● Data provided
• • • • •

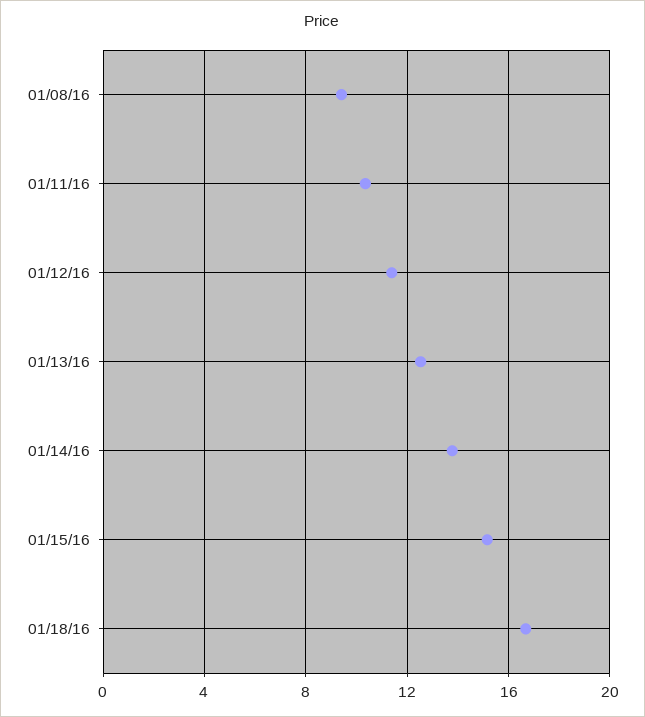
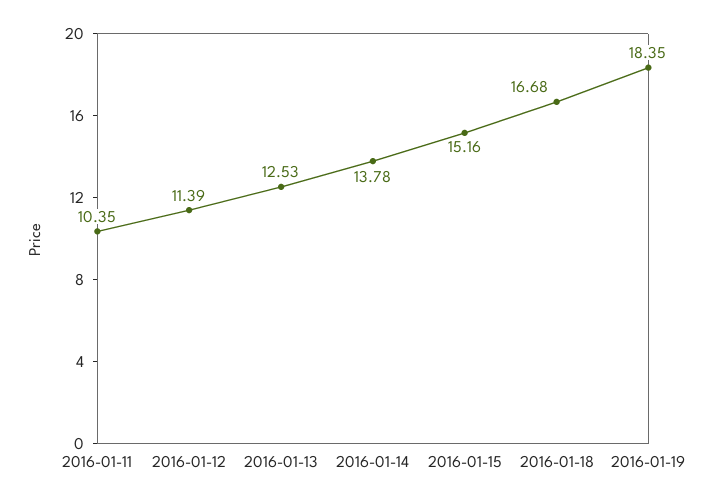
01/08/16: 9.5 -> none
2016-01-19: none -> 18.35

• • • • •

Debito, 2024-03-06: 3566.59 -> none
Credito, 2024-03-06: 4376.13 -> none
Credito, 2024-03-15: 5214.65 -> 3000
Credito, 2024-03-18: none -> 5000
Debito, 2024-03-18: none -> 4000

• • • • •

● Exercise goal
Say how many lines in the records hold the word "Credito", giving the number by itself.

● Response to this task
3